Increasing value and reducing waste in ML research

Machine learning in healthcare (MLH) generally aims to predict some clinical outcome on the basis of multiple predictors. The potential of MLH is vast, with demonstrations of ML-based tools being able to achieve human-level or above diagnostic and prognostic capabilities having been described in almost every clinical specialty5. However, the number of ML tools adopted in clinical applications reflects only a fraction of the investment into the field as a whole, suggesting that most applications of MLH have not progressed beyond the initial publication6. On closer examination, there appears to be a tendency for ML researchers to stop once adequately accurate prediction (and hence novelty) has been demonstrated6 with translation into the clinical practice left to interested domain experts7. This translation is difficult, with a high failure rate6,8, but some of the potential difficulties may be readily addressable. Below we explore how the use of clinical reporting guidelines (and research frameworks more generally) can facilitate better translation and more clinically useful applications of MLH.

The role of reporting guidelines

One contributor to the complexity of translational research in MLH is ambiguous and incomplete reporting9. This issue is neither new nor intractable, but in the absence of complete information, it is difficult for end-users to objectively assess the strengths and weaknesses of any potential tool. This has been typified by reporting of predictive models during the COVID-19 pandemic: a recent systematic review10 found that among the over 100 published prediction models for COVID-19 risk, all had shortcomings in reporting that precluded assessment of their clinical suitability. Paired demonstrations from subsequent validation studies have found simple bedside measurements outperform many of these models11. It is likely that at least some research waste could be avoided by full and transparent reporting, which helps to avoid pursuing predictive models that are unlikely to reach clinical use. It seems reasonable to expect that as a minimum standard, model reporting should include an unambiguous description of the entire statistical modelling pipeline, with the details of cohort derivation, pre-processing procedures (for example, missing data handling) and model building. Notably, many of the reporting-specific issues originally noted in the non-ML literature continue to be identified in more recent MLH studies12,13, suggesting that this is an issue that the community as a whole needs to address.

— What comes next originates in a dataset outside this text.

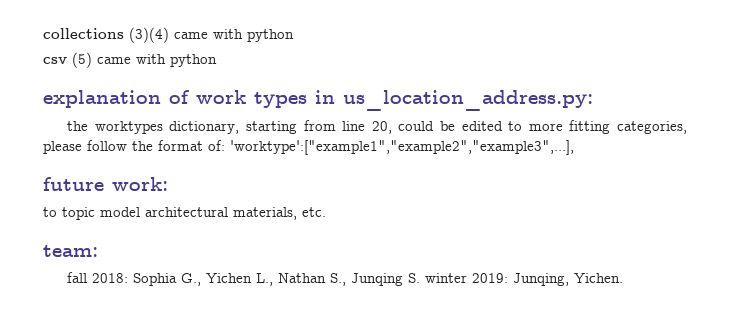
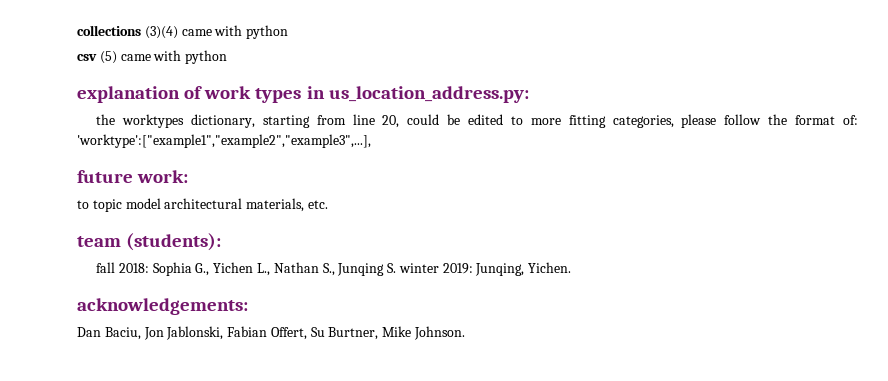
[43,245,98,257] team: -> [77,233,222,251] team (students):
(624, 278) none -> [77,298,248,315] [77,326,466,340] // acknowledgements: // Dan Baciu, Jon Jablonski, Fabian Offert, Su Burtner, Mike Johnson.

As well as potentially helping to avoid wasteful research, reporting guidelines serve an important purpose in clinical translation of research by identifying common elements of the research content that are necessary for verification of the method (usually mathematical details, model choices, and any new statistical methods), and those needed for reproducibility (generally data processing and analysis pipelines)2,3,4. Implicit in the requirement of reproducibility is a minimum expected standard for the model development pipeline and ongoing research. Although the literature on methodological best practices in prediction model building is vast, complicated even for those well versed in the underlying mathematical processes, and at times contradictory, the TRIPOD and forthcoming TRIPOD-ML guidelines provide a broad outline of reporting elements necessary (though not sufficient) for translatable MLH14. Outside of MLH, there is evidence to suggest that the introduction of reporting standards has generally led to improved confidence in study findings and enabled better decisions regarding interventions under evaluation15.

No success without an appreciation of context

A second issue is the absence of a clear pathway to translation, one in which MLH advances can be efficiently and effectively evaluated to the point where clinicians, regulators and policymakers can be confident that they are ready for safe deployment into real-world health contexts. Extending a predictive model to a clinical setting is much more complex than developing a predictor in a reductionist research context. Examples of issues that need to be considered are how the MLH output — the prediction — will be integrated with other clinical information, and how it will be presented (for example, as a measure of probability or a direct translation into recommendations on selecting treatments). Addressing such issues is fundamentally necessary for the research to contribute to medical practice or at least to proceed to clinical trials. This requires researchers and end-users to work together to build a shared understanding within each community of the priorities and limitations of the other, thereby improving the ability to create ML solutions that make real-world impact. The important function of clinical ML frameworks is therefore to identify core issues of design and delivery that would be considered important for a high-quality study that is supporting the development of a clinical application16.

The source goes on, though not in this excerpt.